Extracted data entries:
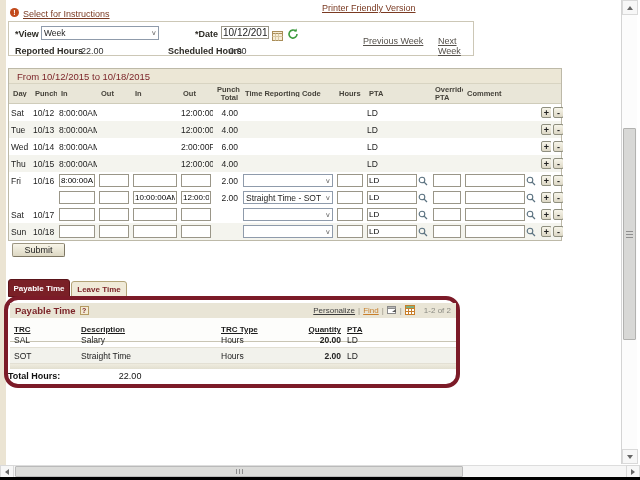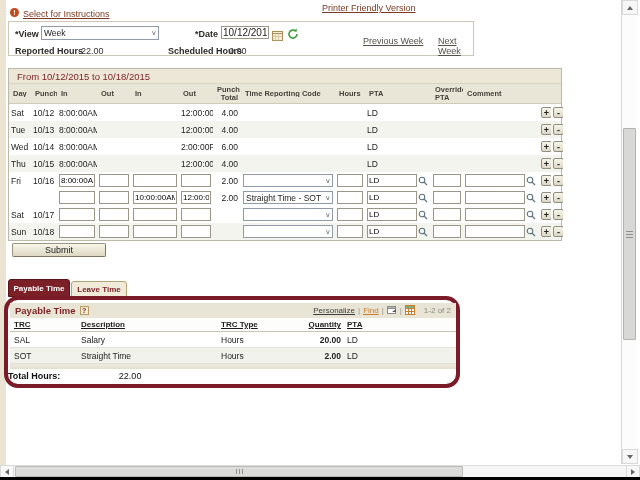--- a/index.html
+++ b/index.html
@@ -42,42 +42,42 @@
   .ts-row.alt { background:#f4f4ee; }
   .cp4 .ro-el { display:inline-block; width:100%; text-align:right; padding-right:2px; }
   .pin { height:13px; border:1px solid #9a9688; background:#fff; font-family:"Liberation Sans", sans-serif; font-size:8px; padding:0 1px; }
   .w36{width:36px;} .w30{width:30px;} .w44{width:44px;} .w26{width:26px;} .w50{width:50px;} .w28{width:28px;} .w60{width:60px;}
   .rowsel { width:90px; height:13px; }
   .mag { display:inline-flex; margin-left:1px; cursor:pointer; }
   .sqbtn { width:11px; height:11px; border:1px solid #8f8f7f; background:linear-gradient(#f7f5ea,#ddd8c6);
     font-size:9px; line-height:8px; font-weight:bold; color:#222; text-align:center; padding:0; cursor:pointer; border-radius:2px; }
 
   
-  #submit-btn { left:12px; top:243px; width:94px; height:14px; border:1px solid #9c9581; border-bottom-color:#7d7663; border-right-color:#7d7663;
+  #submit-btn { left:12px; top:243px; width:53px; height:14px; border:1px solid #9c9581; border-bottom-color:#7d7663; border-right-color:#7d7663;
     background:linear-gradient(#f8f5e9,#ddd8c3); font-size:9px; color:#222; text-align:center; line-height:12px; cursor:pointer; border-radius:2px; font-family:"Liberation Sans", sans-serif; }
 
   
   .tab { position:absolute; display:flex; align-items:center; justify-content:center; font-size:8px; font-weight:bold; cursor:pointer; }
   #tab-payable { left:8px; top:279px; width:62px; height:18px; background:#7a2026; color:#fff; border:1px solid #5a141a; border-radius:3px 3px 0 0; }
   #tab-leave { left:71px; top:281px; width:56px; height:16px; background:#f0ead8; color:#7c2529; border:1px solid #b3a478; border-radius:3px 3px 0 0; }
 
   
   #highlight-box { left:4px; top:296px; width:456px; height:92px; border:4px solid #7c1b28; border-radius:14px; background:transparent; pointer-events:none; }
 
   
   #pay-hdrbar { left:10px; top:303px; width:446px; height:15px; background:#e9e5d6; display:flex; align-items:center; justify-content:space-between; padding:0 5px; }
   #pay-title { color:#7c2529; font-size:9.5px; font-weight:bold; margin-right:4px; }
   .help-icon { display:inline-block; width:9px; height:9px; background:#f3ead3; border:1px solid #b59a62; color:#7c2529;
     font-size:7px; font-weight:bold; text-align:center; line-height:8px; cursor:pointer; }
   #pay-tools { display:flex; align-items:center; gap:3px; font-size:8px; }
   #pay-tools .sep { color:#9a9484; }
   .pers-lnk { color:#3c3c3c; }
   .find-lnk { color:#c87e2a; }
   .range-txt { color:#8a8a82; margin-left:6px; }
-  #pay-cols { left:10px; top:318px; width:446px; height:14px; display:flex; align-items:center; border-bottom:1px solid #c9c5b4; background:#fdfdfb; }
+  #pay-cols { left:10px; top:318px; width:446px; height:24px; display:flex; align-items:center; border-bottom:1px solid #c9c5b4; background:#fdfdfb; }
   #pay-cols span { font-size:8px; font-weight:bold; color:#1c1c1c; text-decoration:underline; cursor:pointer; }
   .pc-trc{width:71px; padding-left:4px;} .pc-desc{width:140px;} .pc-type{width:75px;} .pc-qty{width:45px; text-align:right;font-weight:bold;} .pc-pta{padding-left:6px;}
   #pay-rows { left:10px; top:332px; width:446px; }
   .pay-row { display:flex; align-items:center; height:16px; font-size:8.5px; color:#222; border-bottom:1px solid #e3e0d4; }
   .pay-row.alt { background:#f2f2ec; }
   .pay-row span { overflow:hidden; white-space:nowrap; }
   #pay-footer { left:10px; top:364px; width:446px; height:5px; background:linear-gradient(#efecdf,#e2dfd0); }
   #total-row { left:8px; top:371px; font-size:9px; color:#111; }
   #total-row .tl { font-weight:bold; }
   #total-row .tv { margin-left:56px; }

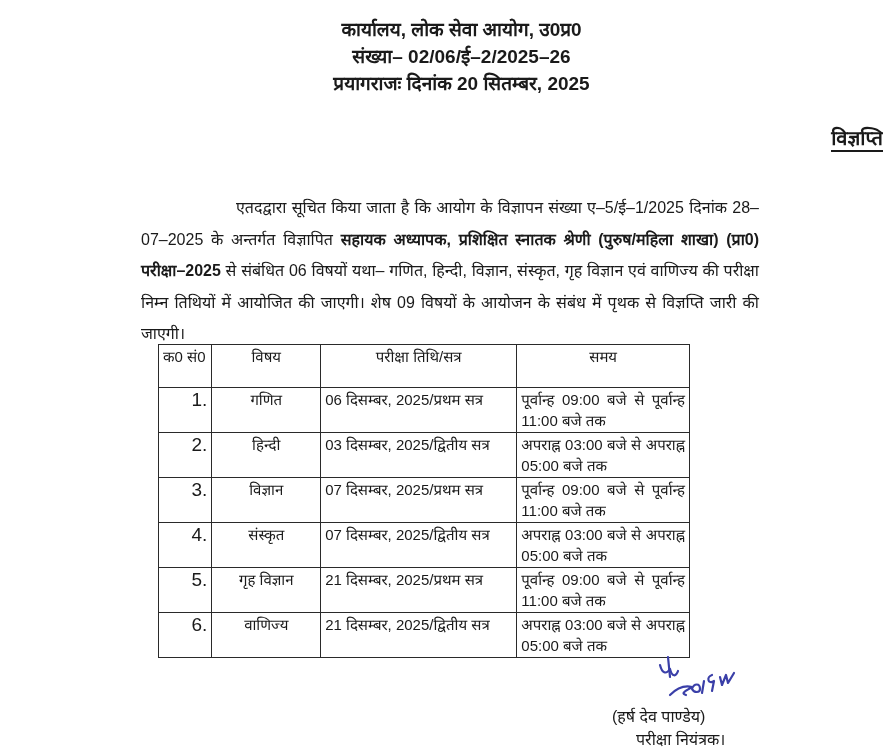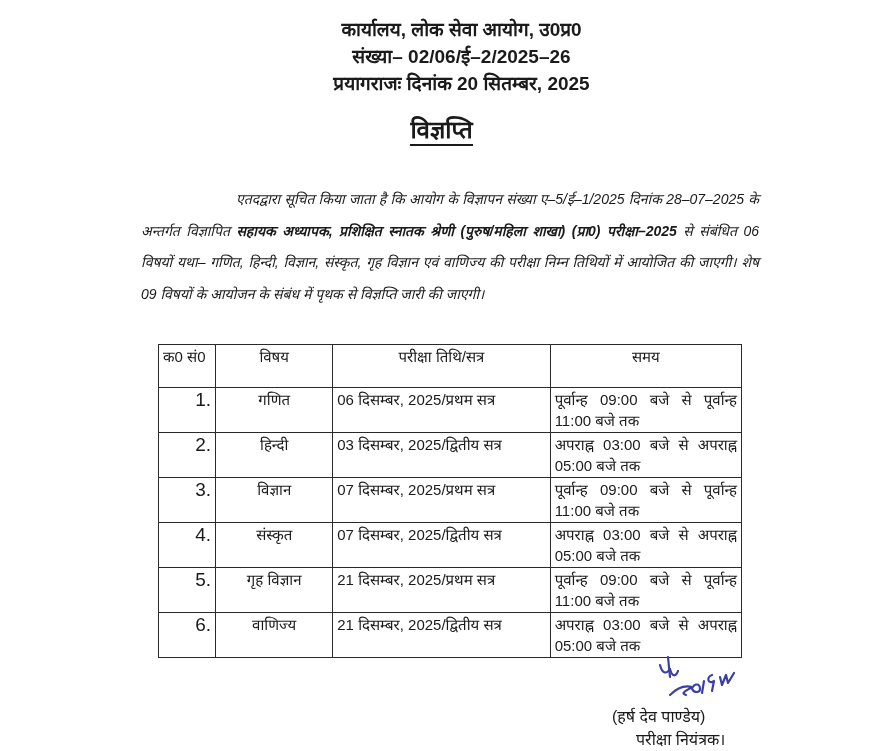--- a/index.html
+++ b/index.html
@@ -7,33 +7,32 @@
     width: 883px; height: 751px; position: relative; overflow: hidden;
     font-family: "Liberation Sans", "DejaVu Sans", sans-serif;
     color: #1a1a1a;
   }
   .header {
     position: absolute; left: 0; width: 883px; top: 16px;
     text-align: center; font-weight: bold; font-size: 19px; line-height: 27px;
   }
   .header div { display: block; padding-left: 40px; }
   .title {
-    position: absolute; top: 112px; left: 0; width: 883px; text-align: center;
-    font-weight: bold; font-size: 24px;
+    position: absolute; top: 124px; left: 0; width: 883px; text-align: right;
+    font-weight: bold; font-size: 20px;
   }
   .title span { border-bottom: 2px solid #1a1a1a; padding-bottom: 1px; }
   .body-text {
-    position: absolute; left: 141px; width: 618px; top: 184px;
-    font-size: 14px; line-height: 31.5px; text-align: justify;
+    position: absolute; left: 141px; width: 618px; top: 192px;
+    font-size: 16px; line-height: 31.5px; text-align: justify;
     text-indent: 95px;
-    font-style: italic;
   }
   .body-text b { font-weight: bold; }
   table.schedule {
-    position: absolute; left: 158px; top: 344px; width: 584px;
+    position: absolute; left: 158px; top: 344px; width: 532px;
     border-collapse: collapse; font-size: 15px;
   }
   table.schedule td, table.schedule th {
     border: 1px solid #2a2a2a; vertical-align: top; padding: 1px 4px;
     font-weight: normal; line-height: 21px;
   }
   th.c-no, td.c-no { width: 48px; }
   th.c-sub, td.c-sub { width: 108px; text-align: center; margin-top: 24px; }
   th.c-date, td.c-date { width: 208px; }
   th.c-time, td.c-time { width: 182px; }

● **Problem**: Word for word, write out each line of the records, but leave the pictures behind.

● **Task answer**:
--- a/index.html
+++ b/index.html
@@ -42,42 +42,42 @@
   .ts-row.alt { background:#f4f4ee; }
   .cp4 .ro-el { display:inline-block; width:100%; text-align:right; padding-right:2px; }
   .pin { height:13px; border:1px solid #9a9688; background:#fff; font-family:"Liberation Sans", sans-serif; font-size:8px; padding:0 1px; }
   .w36{width:36px;} .w30{width:30px;} .w44{width:44px;} .w26{width:26px;} .w50{width:50px;} .w28{width:28px;} .w60{width:60px;}
   .rowsel { width:90px; height:13px; }
   .mag { display:inline-flex; margin-left:1px; cursor:pointer; }
   .sqbtn { width:11px; height:11px; border:1px solid #8f8f7f; background:linear-gradient(#f7f5ea,#ddd8c6);
     font-size:9px; line-height:8px; font-weight:bold; color:#222; text-align:center; padding:0; cursor:pointer; border-radius:2px; }
 
   
-  #submit-btn { left:12px; top:243px; width:94px; height:14px; border:1px solid #9c9581; border-bottom-color:#7d7663; border-right-color:#7d7663;
+  #submit-btn { left:12px; top:243px; width:53px; height:14px; border:1px solid #9c9581; border-bottom-color:#7d7663; border-right-color:#7d7663;
     background:linear-gradient(#f8f5e9,#ddd8c3); font-size:9px; color:#222; text-align:center; line-height:12px; cursor:pointer; border-radius:2px; font-family:"Liberation Sans", sans-serif; }
 
   
   .tab { position:absolute; display:flex; align-items:center; justify-content:center; font-size:8px; font-weight:bold; cursor:pointer; }
   #tab-payable { left:8px; top:279px; width:62px; height:18px; background:#7a2026; color:#fff; border:1px solid #5a141a; border-radius:3px 3px 0 0; }
   #tab-leave { left:71px; top:281px; width:56px; height:16px; background:#f0ead8; color:#7c2529; border:1px solid #b3a478; border-radius:3px 3px 0 0; }
 
   
   #highlight-box { left:4px; top:296px; width:456px; height:92px; border:4px solid #7c1b28; border-radius:14px; background:transparent; pointer-events:none; }
 
   
   #pay-hdrbar { left:10px; top:303px; width:446px; height:15px; background:#e9e5d6; display:flex; align-items:center; justify-content:space-between; padding:0 5px; }
   #pay-title { color:#7c2529; font-size:9.5px; font-weight:bold; margin-right:4px; }
   .help-icon { display:inline-block; width:9px; height:9px; background:#f3ead3; border:1px solid #b59a62; color:#7c2529;
     font-size:7px; font-weight:bold; text-align:center; line-height:8px; cursor:pointer; }
   #pay-tools { display:flex; align-items:center; gap:3px; font-size:8px; }
   #pay-tools .sep { color:#9a9484; }
   .pers-lnk { color:#3c3c3c; }
   .find-lnk { color:#c87e2a; }
   .range-txt { color:#8a8a82; margin-left:6px; }
-  #pay-cols { left:10px; top:318px; width:446px; height:14px; display:flex; align-items:center; border-bottom:1px solid #c9c5b4; background:#fdfdfb; }
+  #pay-cols { left:10px; top:318px; width:446px; height:24px; display:flex; align-items:center; border-bottom:1px solid #c9c5b4; background:#fdfdfb; }
   #pay-cols span { font-size:8px; font-weight:bold; color:#1c1c1c; text-decoration:underline; cursor:pointer; }
   .pc-trc{width:71px; padding-left:4px;} .pc-desc{width:140px;} .pc-type{width:75px;} .pc-qty{width:45px; text-align:right;font-weight:bold;} .pc-pta{padding-left:6px;}
   #pay-rows { left:10px; top:332px; width:446px; }
   .pay-row { display:flex; align-items:center; height:16px; font-size:8.5px; color:#222; border-bottom:1px solid #e3e0d4; }
   .pay-row.alt { background:#f2f2ec; }
   .pay-row span { overflow:hidden; white-space:nowrap; }
   #pay-footer { left:10px; top:364px; width:446px; height:5px; background:linear-gradient(#efecdf,#e2dfd0); }
   #total-row { left:8px; top:371px; font-size:9px; color:#111; }
   #total-row .tl { font-weight:bold; }
   #total-row .tv { margin-left:56px; }

--- a/index.html
+++ b/index.html
@@ -7,33 +7,32 @@
     width: 883px; height: 751px; position: relative; overflow: hidden;
     font-family: "Liberation Sans", "DejaVu Sans", sans-serif;
     color: #1a1a1a;
   }
   .header {
     position: absolute; left: 0; width: 883px; top: 16px;
     text-align: center; font-weight: bold; font-size: 19px; line-height: 27px;
   }
   .header div { display: block; padding-left: 40px; }
   .title {
-    position: absolute; top: 112px; left: 0; width: 883px; text-align: center;
-    font-weight: bold; font-size: 24px;
+    position: absolute; top: 124px; left: 0; width: 883px; text-align: right;
+    font-weight: bold; font-size: 20px;
   }
   .title span { border-bottom: 2px solid #1a1a1a; padding-bottom: 1px; }
   .body-text {
-    position: absolute; left: 141px; width: 618px; top: 184px;
-    font-size: 14px; line-height: 31.5px; text-align: justify;
+    position: absolute; left: 141px; width: 618px; top: 192px;
+    font-size: 16px; line-height: 31.5px; text-align: justify;
     text-indent: 95px;
-    font-style: italic;
   }
   .body-text b { font-weight: bold; }
   table.schedule {
-    position: absolute; left: 158px; top: 344px; width: 584px;
+    position: absolute; left: 158px; top: 344px; width: 532px;
     border-collapse: collapse; font-size: 15px;
   }
   table.schedule td, table.schedule th {
     border: 1px solid #2a2a2a; vertical-align: top; padding: 1px 4px;
     font-weight: normal; line-height: 21px;
   }
   th.c-no, td.c-no { width: 48px; }
   th.c-sub, td.c-sub { width: 108px; text-align: center; margin-top: 24px; }
   th.c-date, td.c-date { width: 208px; }
   th.c-time, td.c-time { width: 182px; }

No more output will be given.